Hope the explanation helps.


----------



## Johan Elzenga (Jul 31, 2015)

Thanks for clarifying that point Jim, but I think you actually confirmed what I concluded. Tspear suggested that rendering lots of previews would be useless, because the images would 'fall off the preview cache' again. That suggests there is a limited cache size, but there is not. My lrpreview file is over 100 GB. Lightroom will simply store as many previews as neccessary in that file, there is no size limit. I stand corrected about the 1:1 previews. I thought that 1:1 previews might not be stored in there, unless you generate them yourself. I was thinking about the ACR cache, that does indeed have a size limit.
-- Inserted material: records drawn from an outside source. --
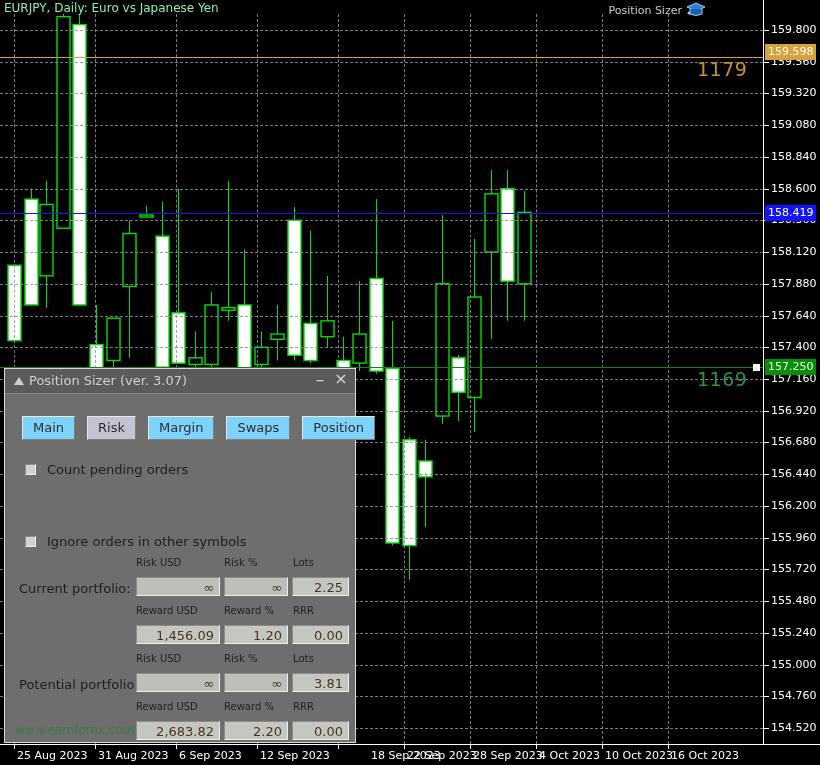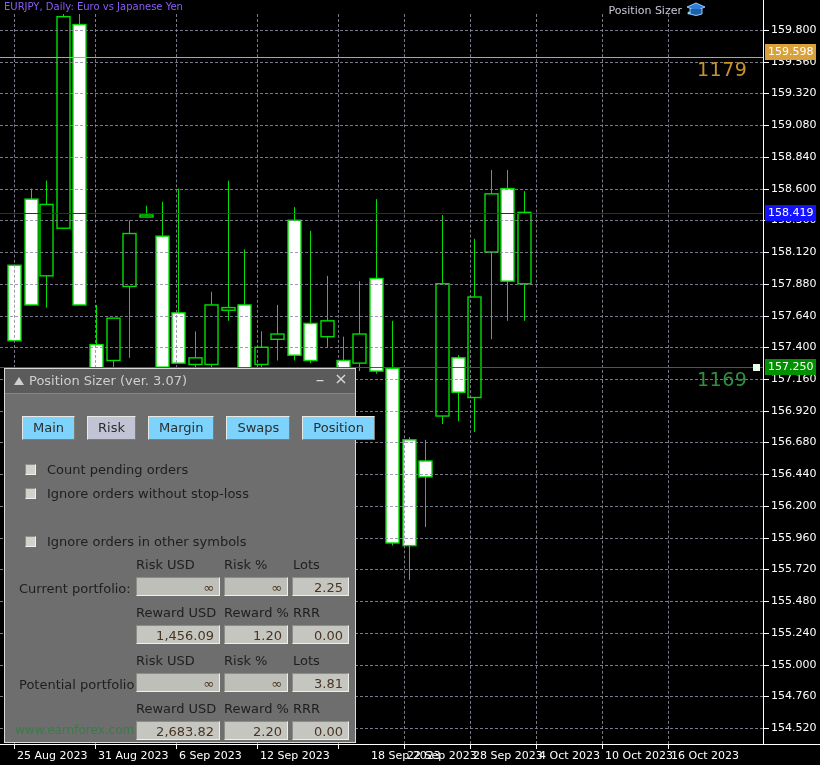--- a/index.html
+++ b/index.html
@@ -69,22 +69,22 @@
     letter-spacing: .5px;
     font-family: "DejaVu Sans", "Liberation Sans", sans-serif;
   }
   .pip-label.orange { color: #c9922f; }
   .pip-label.green  { color: #2f8f3f; }
 
   
   #chart-title {
     position: absolute;
     left: 4px; top: 1px;
-    color: #8b5cf6;
-    font-size: 10px;
+    color: #86efac;
+    font-size: 12px;
     white-space: nowrap;
     font-family: "DejaVu Sans", "Liberation Sans", sans-serif;
     z-index: 30;
   }
 
   
   #ps-handle {
     position: absolute;
     right: 57px; top: 2px;
     display: flex; align-items: center; gap: 4px;
@@ -239,21 +239,21 @@
   }
   .cblabel {
     color: #1e1e1e;
     font-size: 13px;
     white-space: nowrap;
   }
 
   .colhdr {
     position: absolute;
     color: #1e1e1e;
-    font-size: 13px;
+    font-size: 10px;
     white-space: nowrap;
   }
   .rowlabel {
     position: absolute;
     color: #1e1e1e;
     font-size: 13px;
     white-space: nowrap;
   }
   .fieldbox {
     position: absolute;
@@ -567,24 +567,20 @@
         <div class="tab active">Risk</div>
         <div class="tab">Margin</div>
         <div class="tab">Swaps</div>
         <div class="tab">Position</div>
       </div>
 
       <div class="cbrow" style="top:68px">
         <span class="cbox"></span>
         <span class="cblabel">Count pending orders</span>
       </div>
-      <div class="cbrow" style="top:92px">
-        <span class="cbox"></span>
-        <span class="cblabel">Ignore orders without stop-loss</span>
-      </div>
       <div class="cbrow" style="top:140px">
         <span class="cbox"></span>
         <span class="cblabel">Ignore orders in other symbols</span>
       </div>
 
       <div class="colhdr" style="left:131px; top:163px">Risk USD</div>
       <div class="colhdr" style="left:219px; top:163px">Risk %</div>
       <div class="colhdr" style="left:288px; top:163px">Lots</div>
 
       <div class="rowlabel" style="left:14px; top:187px">Current portfolio:</div>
You can set the size in the Lightroom Preferences, under File Handling. I realize that cache is probably only used for images that are sent from Lightroom to Photoshop.

My conclusion still stands. It makes sense that Lightoom does not use processor time to render 'out of sight' previews, _while you are working with it_. You don't want that process to slow you down. It does not make sense however that Lightroom doesn't start the rendering process again when it is idle. Right now it can sit idle the whole night, and then slow me down when I scroll through the grid the next morning. That is poor design if it was designed that way, or a bug if it simply was forgotten.


----------



## Johan Elzenga (Jul 31, 2015)

BTW, I use a Macintosh. On a Macintosh that .lrpreview 'file' is a so-called 'package', a folder that looks like a file in the Finder and can be double clicked to start the application it belongs to. You can simply look inside it by Ctrl-clicking on it and choosing 'Show package contents'. The only thing is that you cannot easily look at the jpeg previews themselves, because they don't have the correct extension.


----------



## Jim Wilde (Jul 31, 2015)

I think that if you feel that strongly about the issue, Johan, you should put in an official feature request to sweep up all such outstanding preview updates after a certain amount of inactivity.


----------



## Jim Wilde (Jul 31, 2015)

JohanElzenga said:


> BTW, I use a Macintosh. On a Macintosh that .lrpreview 'file' is a so-called 'package', a folder that looks like a file in the Finder and can be double clicked to start the application it belongs to. You can simply look inside it by Ctrl-clicking on it and choosing 'Show package contents'. The only thing is that you cannot easily look at the jpeg previews themselves, because they don't have the correct extension.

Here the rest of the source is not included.